The False Concept of
"Balance" in Nutrition

     One frequently hears the word "balance" used in reference to nutrition, nutrients, and other much more complex concepts, such as human consciousness, ecosystems, economies, etc.  One reads about "balanced" nutrition, "balanced" nutrients, "balanced" proteins, "balanced" amino acids, "balanced" diets, etc.  Most certainly, one would not want to become "unbalanced" or eat an "unbalanced" diet, right?  

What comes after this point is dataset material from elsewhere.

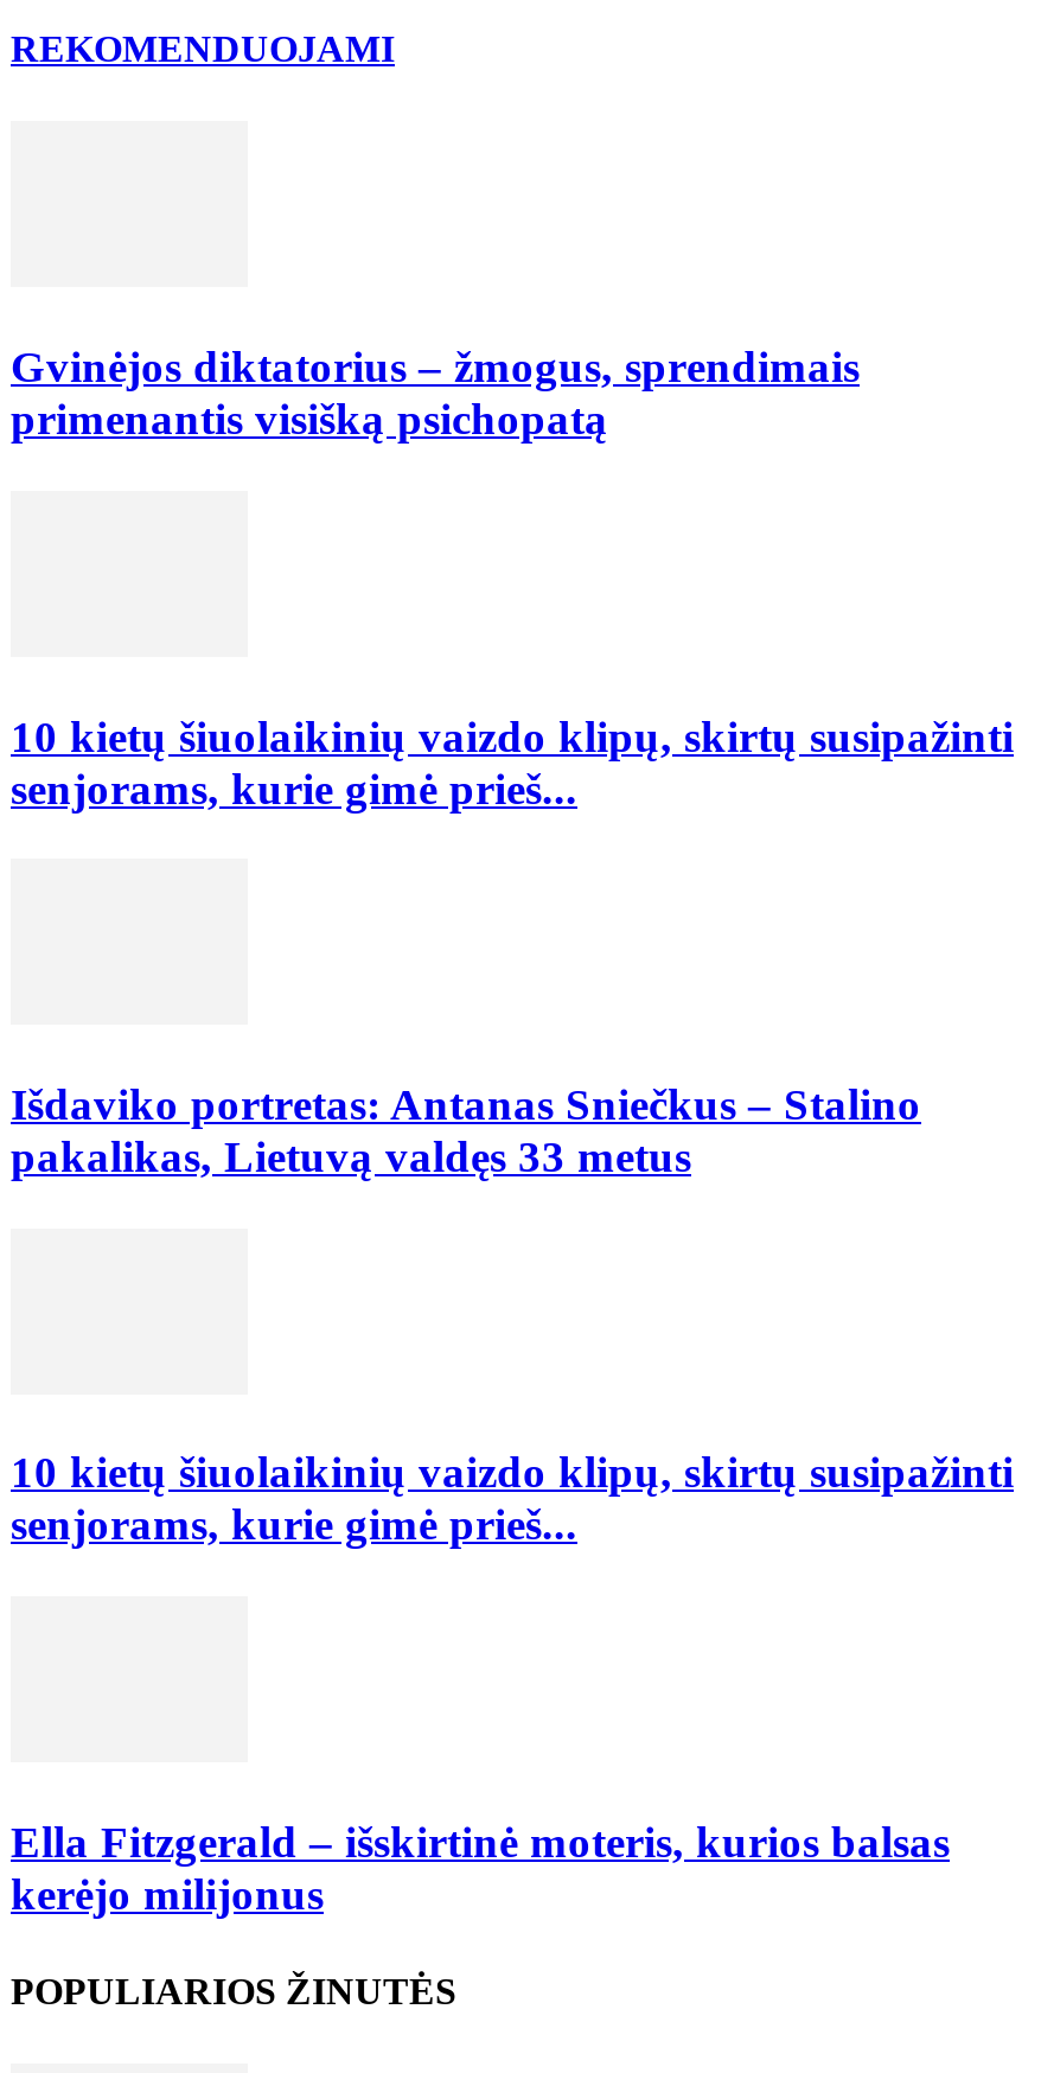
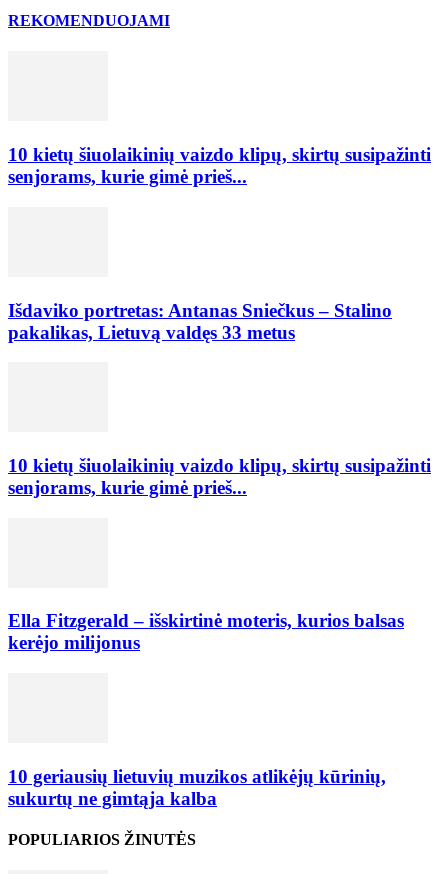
[11,342,860,444] Gvinėjos diktatorius – žmogus, sprendimais | primenantis visišką psichopatą -> none
moved [11,711,1014,1919] -> [8,144,431,654]: 10 kietų šiuolaikinių vaizdo klipų, skirtų susipažinti | senjorams, kurie gimė prieš... | Išdaviko portretas: Antanas Sniečkus – Stalino | pakalikas, Lietuvą valdęs 33 metus | 10 kietų šiuolaikinių vaizdo klipų, skirtų susipažinti | senjorams, kurie gimė prieš... | Ella Fitzgerald – išskirtinė moteris, kurios balsas | kerėjo milijonus
none -> [8,766,386,809] 10 geriausių lietuvių muzikos atlikėjų kūrinių, | sukurtų ne gimtąja kalba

     But do any of these popular concepts have any meaning?  The etymology of the word is traced back to the Latin bilanx, having two dishes or scales; the common old-fashioned pan balance used to compare two weights.  The correct use of the word balance, therefore, rests on 6 fundamental conditions.

1.  that two, and only two, entities are compared

2.  that "balance" is achieved only if the two items counteract each other perfectly

3.  that the system is in static equilibrium; i.e. no motion

4.  that the two items being compared move in the same direction (e.g. gravity); i.e. they are identical in fundamental properties or behavior

5.  that a bar and pivot are used such that the intrinsic behaviors involved counteract each other

6.  that different magnitudes can balance each other depending only on the position of the pivot; i.e. the concept is non-quantitative.

     Any weight can balance any other, regardless of their magnitudes.  Thus, the following systems are in balance:

     Now, how do various nutrients fit into the concept of balance using the same 6 criteria outlined above?

1.  two entities: there are dozens of nutrients.  Fail

2.  counteract each other: does protein counteract fat or carbohydrate?  No.  Fail

3.  are nutritional needs in static equilibrium?  No.  Fail

4.  are all nutrients identical in fundamental properties or behavior?  No.  Fail

5.  in nutrition, is there a functional equivalent to the bar and pivot such that the intrinsic behaviors of any two nutrients counteract each other?  No.  Fail

6.  can different amounts of nutrients counteract each other, regardless of amount?  No.  Fail

     With a little bit of rational analysis we can readily understand that the very specific concept of balance simply does not apply to complex, dynamic systems such as nutrition, biochemistry, human consciousness, or ecosystems.  Thus, when one reads or hears the word "balance" used in reference to nutrition, or any system more complex that two weights and a stick, it would be best to totally discount the source of these incredibly false statements, for if the source can not even grasp this 8th grade science concept it is certain that the same source is totally ignorant of the complex biochemistry that must be understood to support any meaningful claims about nutrition.  Thus, the word balance can be another simple, yet quite effective, quack detector.